TASK DATA:
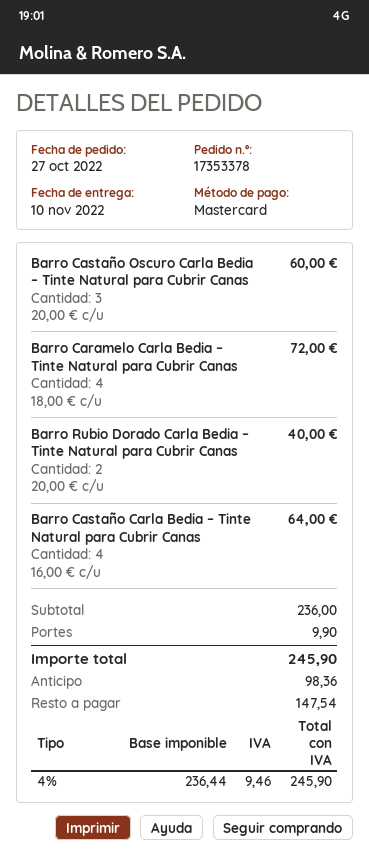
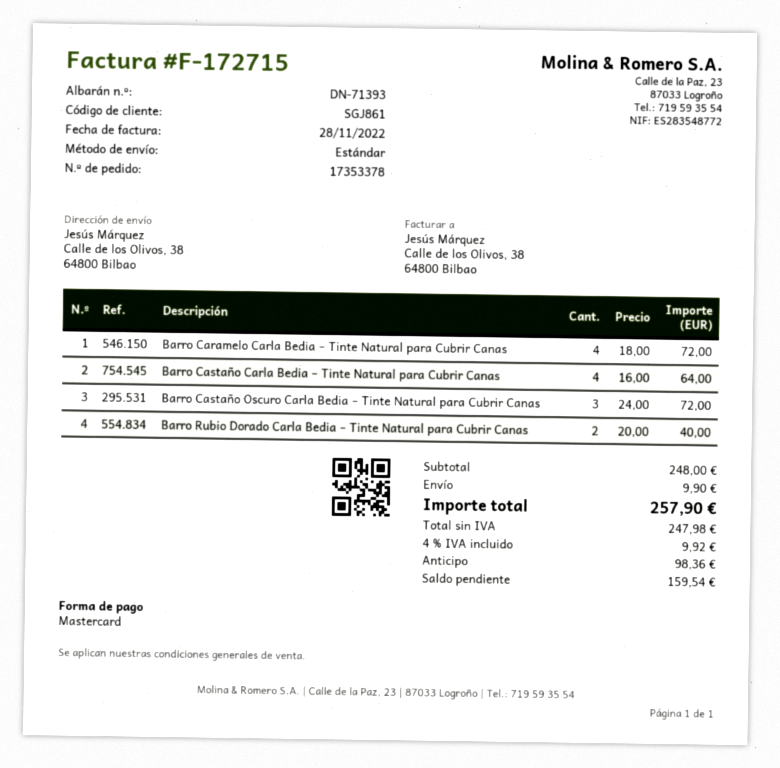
Barro Castaño Oscuro Carla Bedia – Tinte Natural para Cubrir Canas: 3 x 20.00 = 60.00 -> 3 x 24.00 = 72.00
subtotal: 236.00 -> 248.00
net: 236.44 -> 247.98
tax: 4% = 9.46 -> 4% = 9.92
total: 245.90 -> 257.90
balance: 147.54 -> 159.54

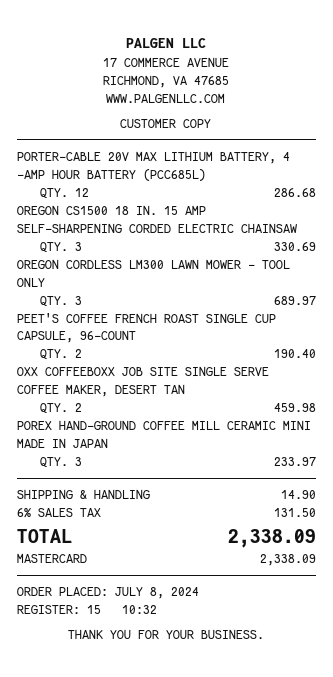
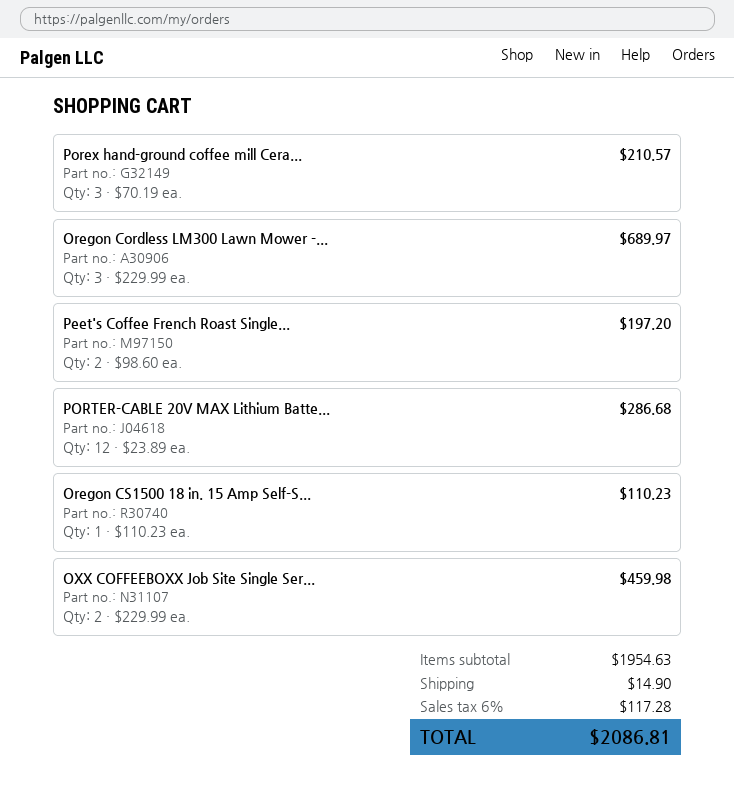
OREGON CS1500 18 IN. 15 AMP SELF-SHARPENING CORDED ELECTRIC CHAINSAW: 3 for 330.69 -> 1 for 110.23
PEET'S COFFEE FRENCH ROAST SINGLE CUP CAPSULE, 96-COUNT: 2 for 190.40 -> 2 for 197.20
POREX HAND-GROUND COFFEE MILL CERAMIC MINI MADE IN JAPAN: 3 for 233.97 -> 3 for 210.57
tax: 6% = 131.50 -> 6% = 117.28
total: 2338.09 -> 2086.81

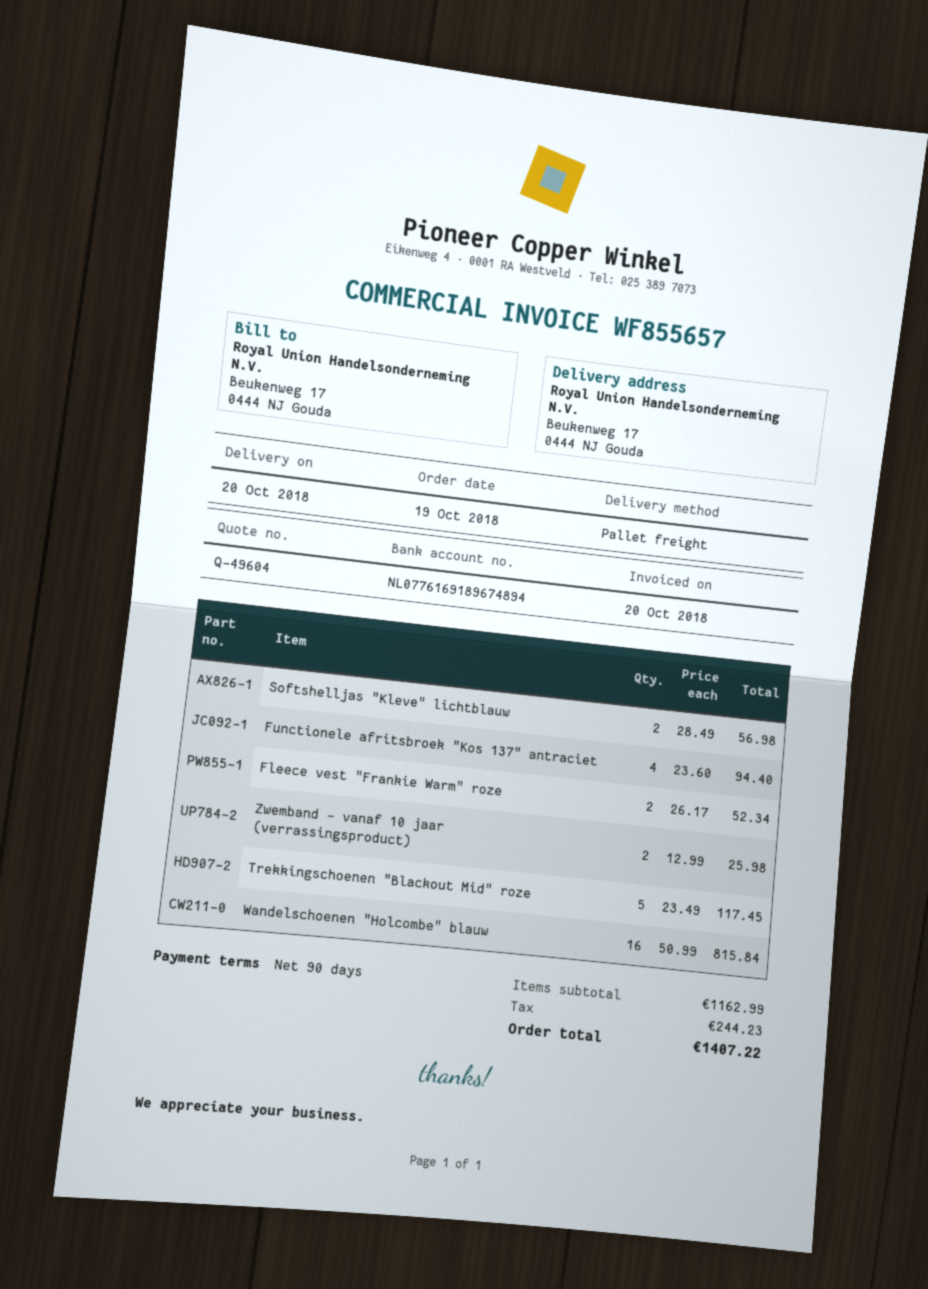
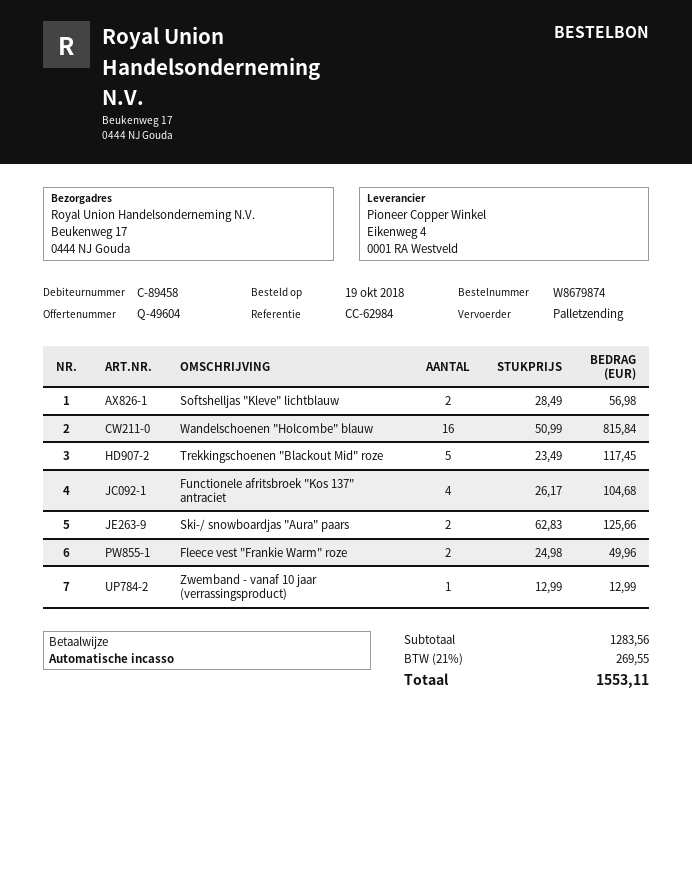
Functionele afritsbroek "Kos 137" antraciet: 4 x 23.60 = 94.40 -> 4 x 26.17 = 104.68
Fleece vest "Frankie Warm" roze: 2 x 26.17 = 52.34 -> 2 x 24.98 = 49.96
Zwemband - vanaf 10 jaar (verrassingsproduct): 2 x 12.99 = 25.98 -> 1 x 12.99 = 12.99
Ski-/ snowboardjas "Aura" paars: none -> 2 x 62.83 = 125.66
subtotal: 1162.99 -> 1283.56
tax: 244.23 -> 269.55
total: 1407.22 -> 1553.11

REQUIRED ACTION: Work out how many lines of the data above hold the word "COFFEE", and write only the count.

ANSWER FOR THIS EXERCISE: 2